Hey bros. Package arrived this morning. To clear up any confusion regarding dosage and volume of Dep-Pro, it is dosed at 1mg/drop. It is packaged in a small, brown glass container that holds 20ml of liquid. There is a clear pipette with a bulb on the top (used for drawing up the liquid) that twists onto the bottle. Each DROP is equal to 1mg and there are 300 drops per 20ml bottle. I hope that clears up that issue.

Anyway, I just got it today and would imagine that I won't have anything to report for awhile, but when I do, you all will know.

----------


## lvs

Titleesg, thanks for clearing up the dosing confusion. It really didn't take that long to get did it? I guess you ordered it site wise based on the links posted above?




> Hey bros. Package arrived this morning. To clear up any confusion regarding dosage and volume of Dep-Pro, it is dosed at 1mg/drop. It is packaged in a small, brown glass container that holds 20ml of liquid. There is a clear pipette with a bulb on the top (used for drawing up the liquid) that twists onto the bottle. Each DROP is equal to 1mg and there are 300 drops per 20ml bottle. I hope that clears up that issue.
> 
> Anyway, I just got it today and would imagine that I won't have anything to report for awhile, but when I do, you all will know.

----------


## Titleesq

> Titleesg, thanks for clearing up the dosing confusion. It really didn't take that long to get did it? I guess you ordered it site wise based on the links posted above?

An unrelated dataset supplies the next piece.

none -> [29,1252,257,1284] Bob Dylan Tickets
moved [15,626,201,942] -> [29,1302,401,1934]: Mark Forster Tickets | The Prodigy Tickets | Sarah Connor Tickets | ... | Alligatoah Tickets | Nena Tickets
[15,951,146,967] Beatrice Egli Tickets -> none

Order was placed on the afternoon of 9/16 and arrived today 9/28, so just under 2 weeks. Don't want to get hassled for posting a source, but PM is on the way.

----------


## Titleesq

lvs,

You can't get PMs yet, but you are correct, GD posted a link prior in this thread (I totally forgot). GD is always gtg with his info, and that's the one I went with.

----------


## lvs

Thanks.




> lvs,
> 
> You can't get PMs yet, but you are correct, GD posted a link prior in this thread (I totally forgot). GD is always gtg with his info, and that's the one I went with.

----------


## Fred40

I ordered some as well.....should be here any day.

----------


## steroid.com 1

Never-mind :Wink:

----------


## Titleesq

> Guys, if you are not taking HCG or not supplementing with oral DHEA or Pregnenolone I would suggest starting out at half dose for a week to ten days to let your body adjust to the impact of these two hormones. Both are neurohormones and can sometimes have sides on initial doses till the body acclimates. Titrating a drug like this is not an uncommon practice even at these low doses.
> 
> Like kel, I had a little anxiety at the beginning but it soon subsided. If you do go full dose and feel you can't tolerate back off to half then work your way back up.
> 
> What these sides are telling you is that you are successfully backfilling your pathways and the body is responding to that...and that my friends is a good thing



Hey G, sorry bro, but you have me a tad confused. I am currently taking HCG as well as DHEA, and I eliminated the Preg due to elevated levels of Progesterone. I know this thread is about Selegiline, but in your post above you refer to TWO hormones. Which two are you referring to? Also, I know you are on the cream, but how long do you estimate the effects (libido specifically) will take to "kick in" with Selegiline?

THANKS!!!

----------


## steroid.com 1

> Hey G, sorry bro, but you have me a tad confused. I am currently taking HCG as well as DHEA, and I eliminated the Preg due to elevated levels of Progesterone. I know this thread is about Selegiline, but in your post above you refer to TWO hormones. Which two are you referring to? Also, I know you are on the cream, but how long do you estimate the effects (libido specifically) will take to "kick in" with Selegiline?
> 
> THANKS!!!


LOL, thanks man. Both kel and I have DHEA and Preg added to our cream of Seleg. That's what I was pointing out but looking at how I started this thread it was not the original intent of the subject matter.

The point I was making is that some Docs like Shippen will provide DHEA/Preg/Seleg all in one compound. In that case, the addition of DHEA and Preg can cause a little anxiety and much much less with a low dose of Seleg.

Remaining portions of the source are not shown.